Reproduce the entries shown below only from the line with "YES | reject" down to the line with "performed or not.", keeping both end lines and copying each one exactly.

_SOURCE DATA_:
━━━
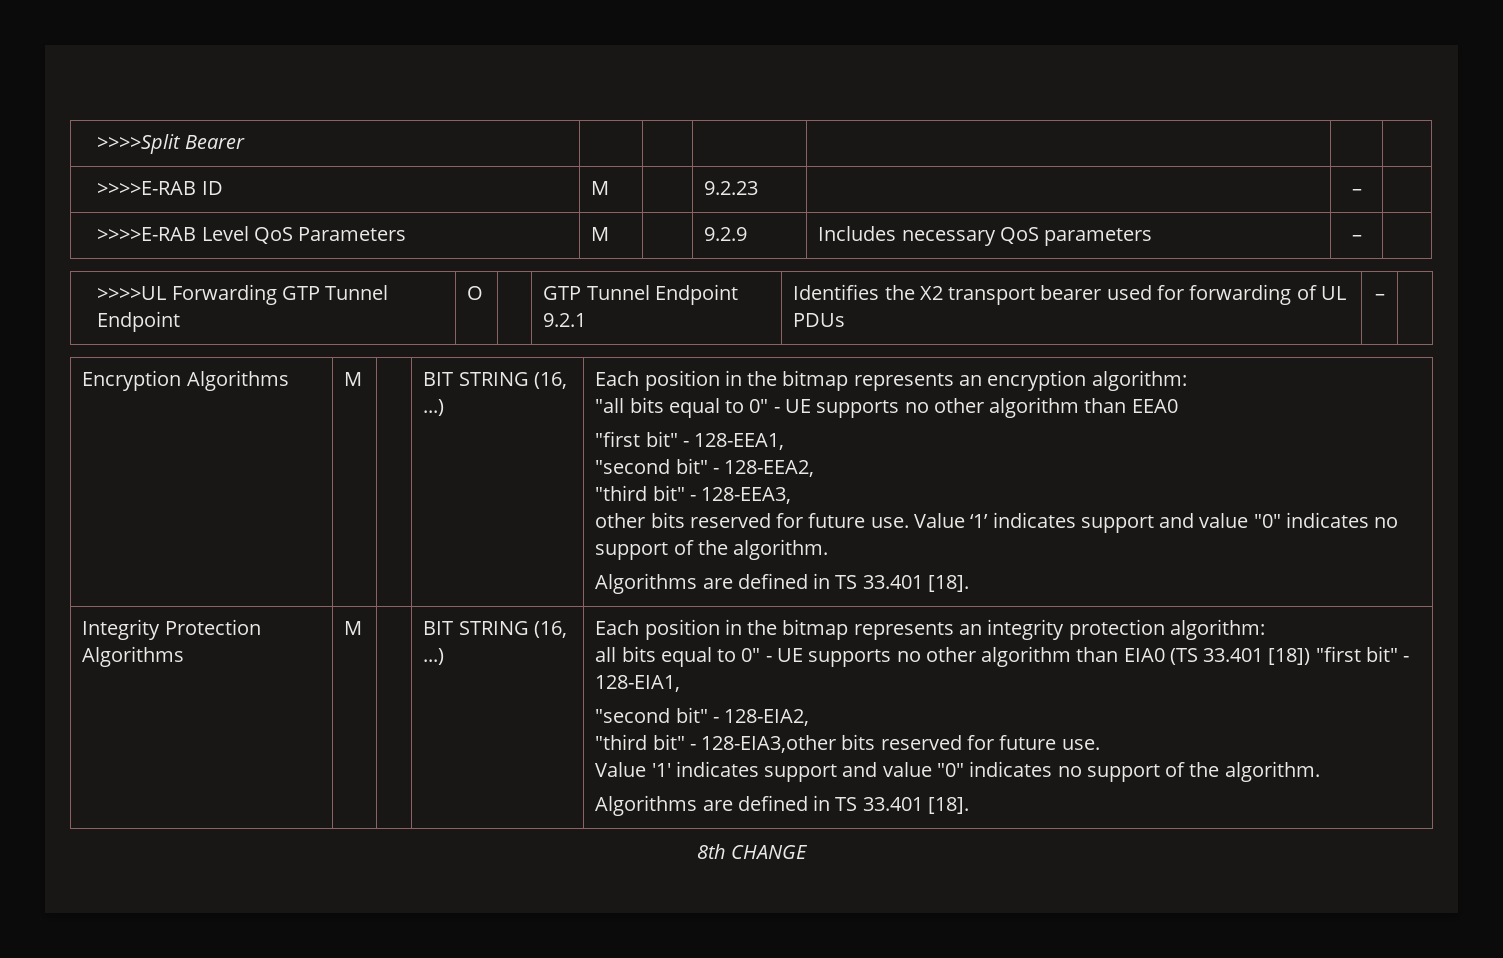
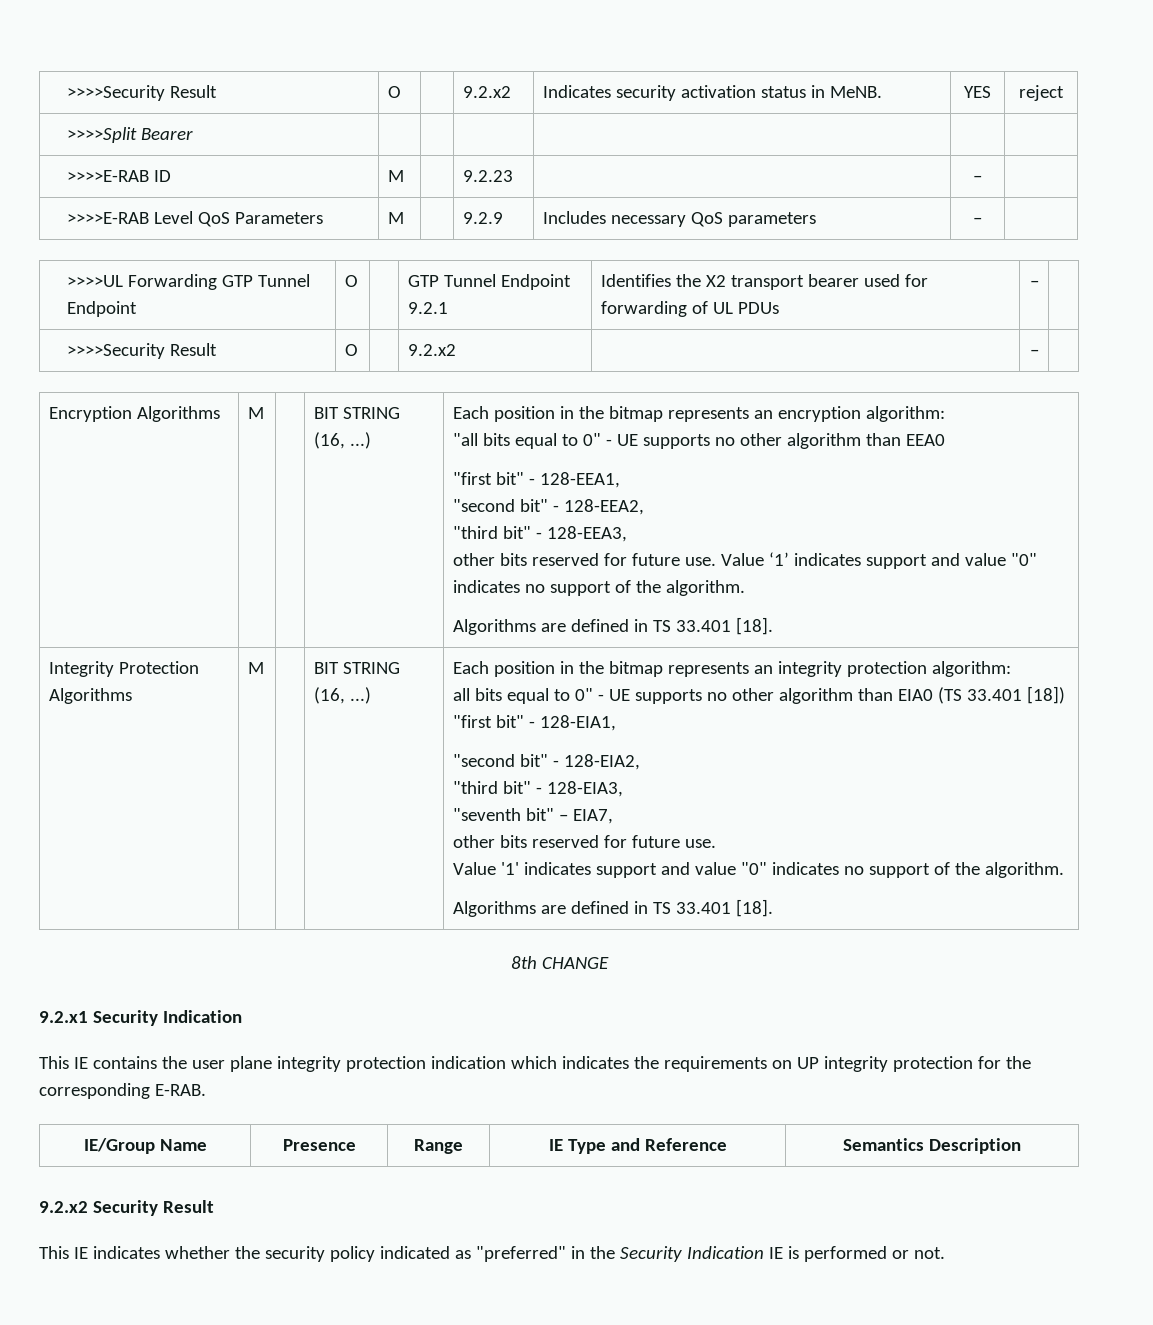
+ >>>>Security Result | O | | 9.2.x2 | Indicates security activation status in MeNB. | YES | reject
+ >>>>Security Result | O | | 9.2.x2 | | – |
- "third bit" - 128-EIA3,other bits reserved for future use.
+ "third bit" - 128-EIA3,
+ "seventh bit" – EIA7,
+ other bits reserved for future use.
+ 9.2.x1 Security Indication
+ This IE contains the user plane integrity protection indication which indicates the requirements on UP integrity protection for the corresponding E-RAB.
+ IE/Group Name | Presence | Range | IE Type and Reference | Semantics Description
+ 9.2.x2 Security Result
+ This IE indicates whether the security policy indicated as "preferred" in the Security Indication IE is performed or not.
━━━
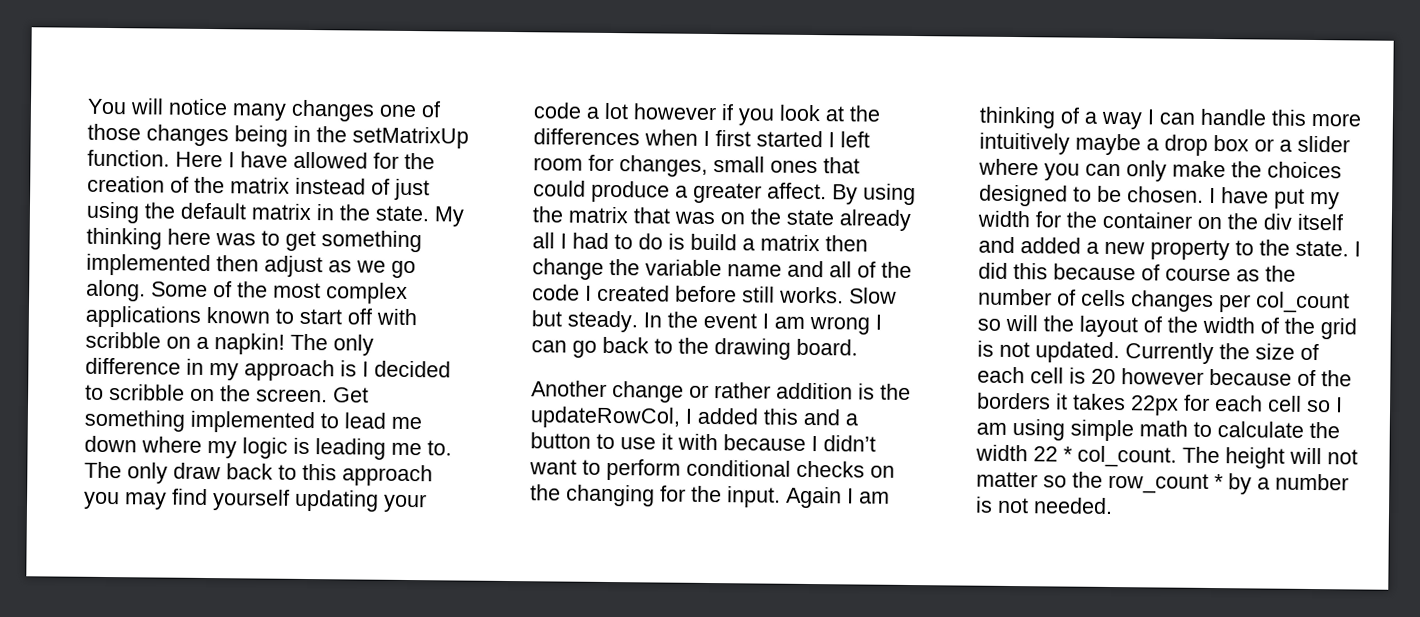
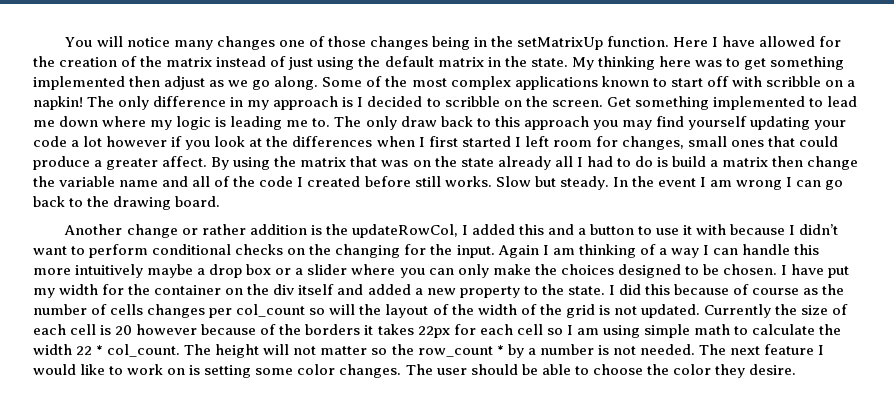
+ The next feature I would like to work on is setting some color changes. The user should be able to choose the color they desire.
━━━
_EXERCISE RESPONSE_:
+ >>>>Security Result | O | | 9.2.x2 | Indicates security activation status in MeNB. | YES | reject
+ >>>>Security Result | O | | 9.2.x2 | | – |
- "third bit" - 128-EIA3,other bits reserved for future use.
+ "third bit" - 128-EIA3,
+ "seventh bit" – EIA7,
+ other bits reserved for future use.
+ 9.2.x1 Security Indication
+ This IE contains the user plane integrity protection indication which indicates the requirements on UP integrity protection for the corresponding E-RAB.
+ IE/Group Name | Presence | Range | IE Type and Reference | Semantics Description
+ 9.2.x2 Security Result
+ This IE indicates whether the security policy indicated as "preferred" in the Security Indication IE is performed or not.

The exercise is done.